## What is being asked
Within the records below, repeat each line exactly but keep every picture out of the copy.

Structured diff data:
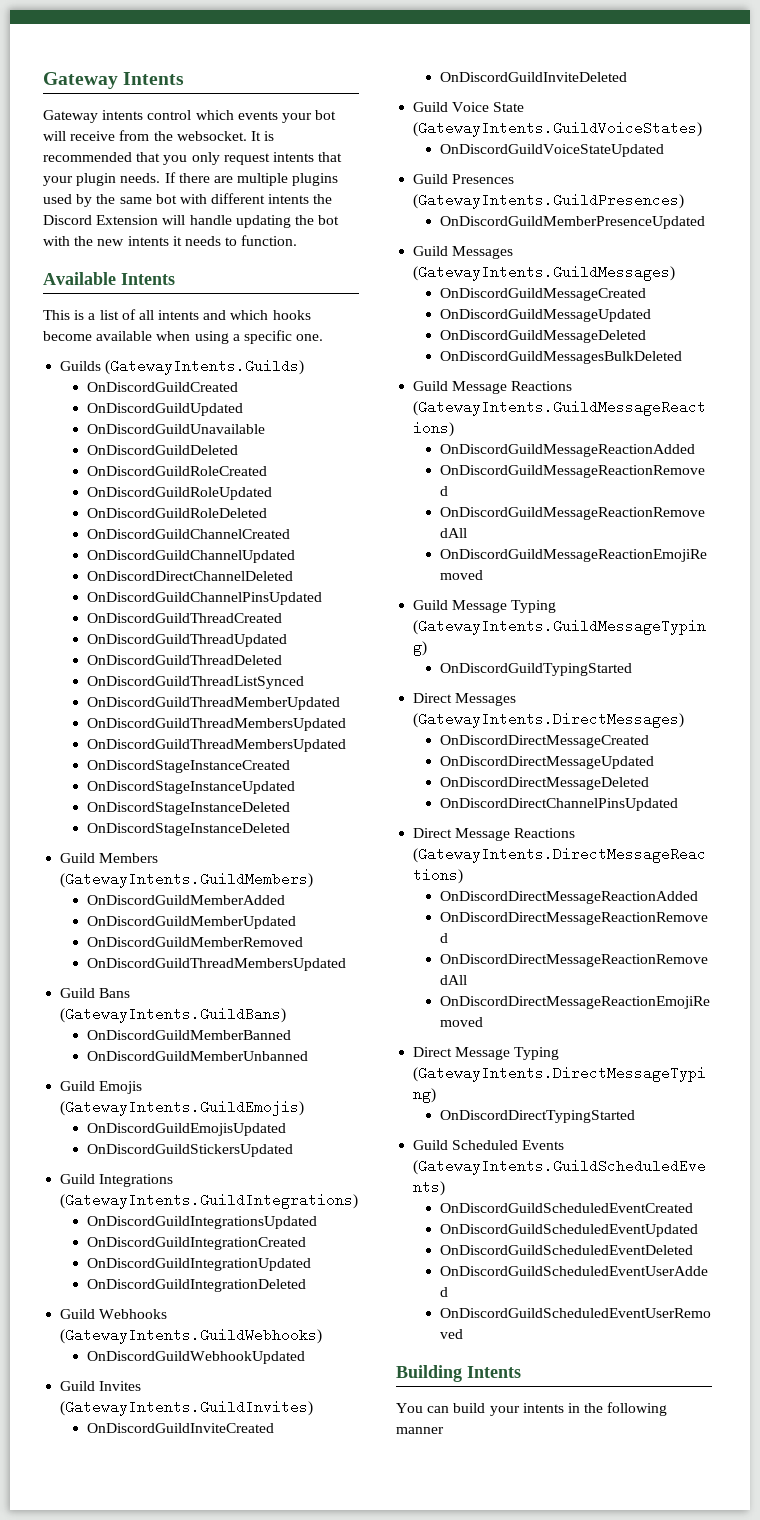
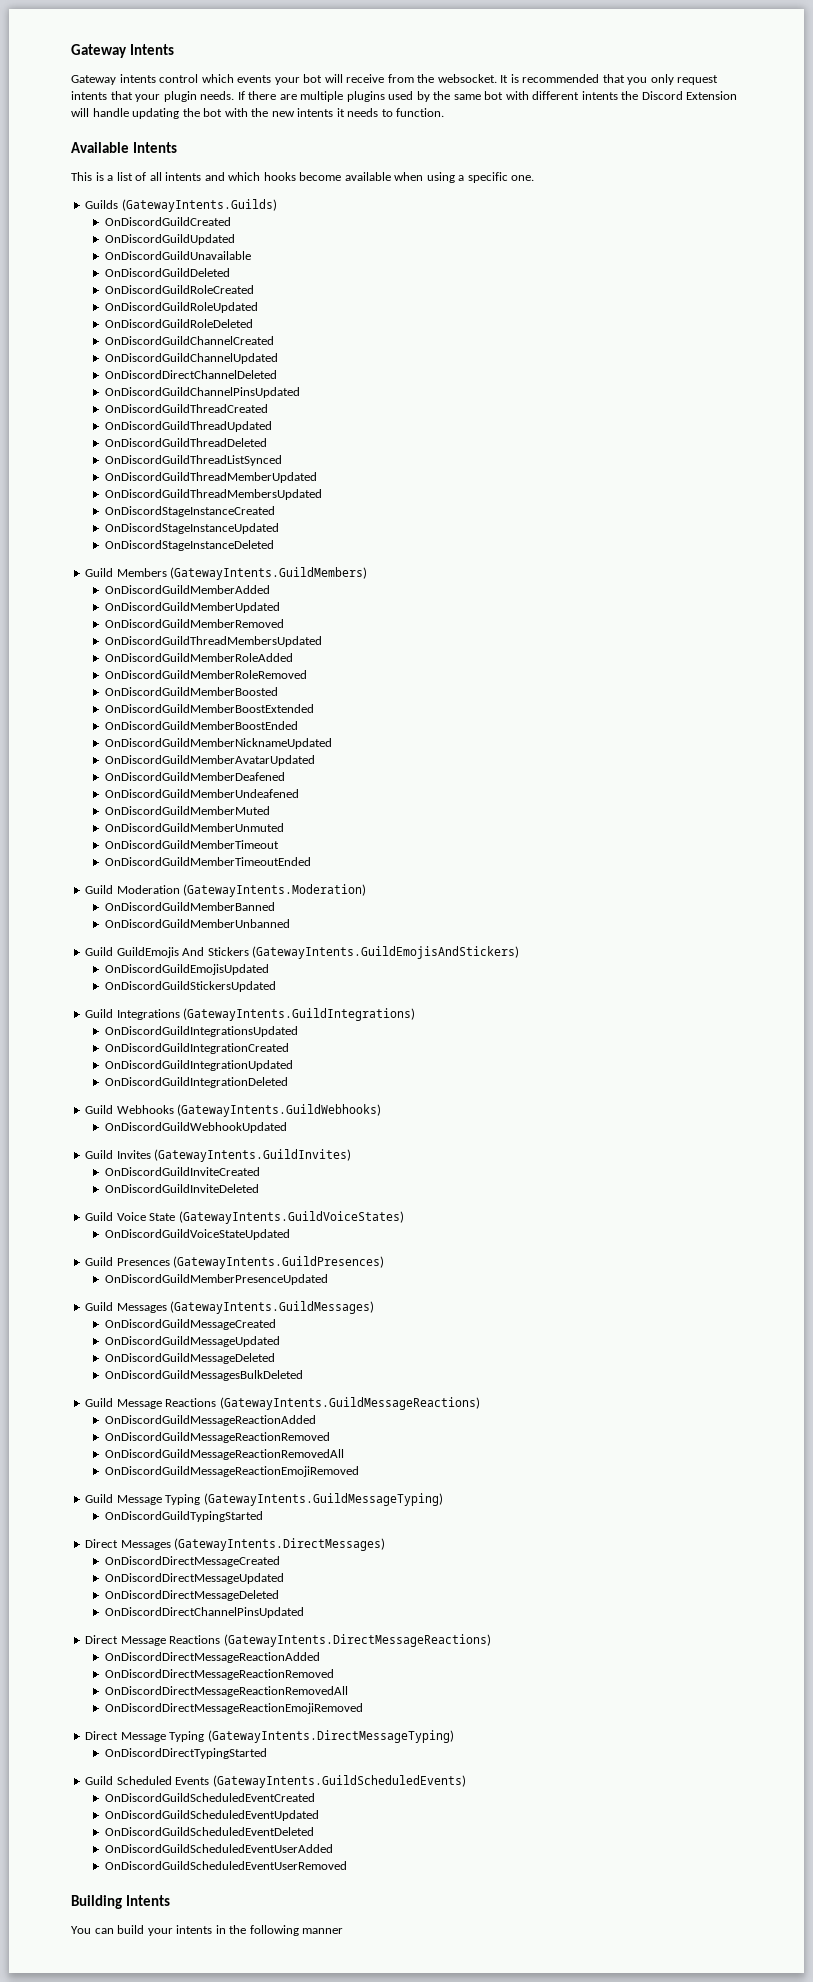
  OnDiscordGuildThreadMemberUpdated
- OnDiscordGuildThreadMembersUpdated
  OnDiscordStageInstanceUpdated
- OnDiscordStageInstanceDeleted
- Guild Bans (GatewayIntents.GuildBans)
+ OnDiscordGuildMemberRoleAdded
+ OnDiscordGuildMemberRoleRemoved
+ OnDiscordGuildMemberBoosted
+ OnDiscordGuildMemberBoostExtended
+ OnDiscordGuildMemberBoostEnded
+ OnDiscordGuildMemberNicknameUpdated
+ OnDiscordGuildMemberAvatarUpdated
+ OnDiscordGuildMemberDeafened
+ OnDiscordGuildMemberUndeafened
+ OnDiscordGuildMemberMuted
+ OnDiscordGuildMemberUnmuted
+ OnDiscordGuildMemberTimeout
+ OnDiscordGuildMemberTimeoutEnded
+ Guild Moderation (GatewayIntents.Moderation)
- Guild Emojis (GatewayIntents.GuildEmojis)
+ Guild GuildEmojis And Stickers (GatewayIntents.GuildEmojisAndStickers)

## Final answer
  OnDiscordGuildThreadMemberUpdated
- OnDiscordGuildThreadMembersUpdated
  OnDiscordStageInstanceUpdated
- OnDiscordStageInstanceDeleted
- Guild Bans (GatewayIntents.GuildBans)
+ OnDiscordGuildMemberRoleAdded
+ OnDiscordGuildMemberRoleRemoved
+ OnDiscordGuildMemberBoosted
+ OnDiscordGuildMemberBoostExtended
+ OnDiscordGuildMemberBoostEnded
+ OnDiscordGuildMemberNicknameUpdated
+ OnDiscordGuildMemberAvatarUpdated
+ OnDiscordGuildMemberDeafened
+ OnDiscordGuildMemberUndeafened
+ OnDiscordGuildMemberMuted
+ OnDiscordGuildMemberUnmuted
+ OnDiscordGuildMemberTimeout
+ OnDiscordGuildMemberTimeoutEnded
+ Guild Moderation (GatewayIntents.Moderation)
- Guild Emojis (GatewayIntents.GuildEmojis)
+ Guild GuildEmojis And Stickers (GatewayIntents.GuildEmojisAndStickers)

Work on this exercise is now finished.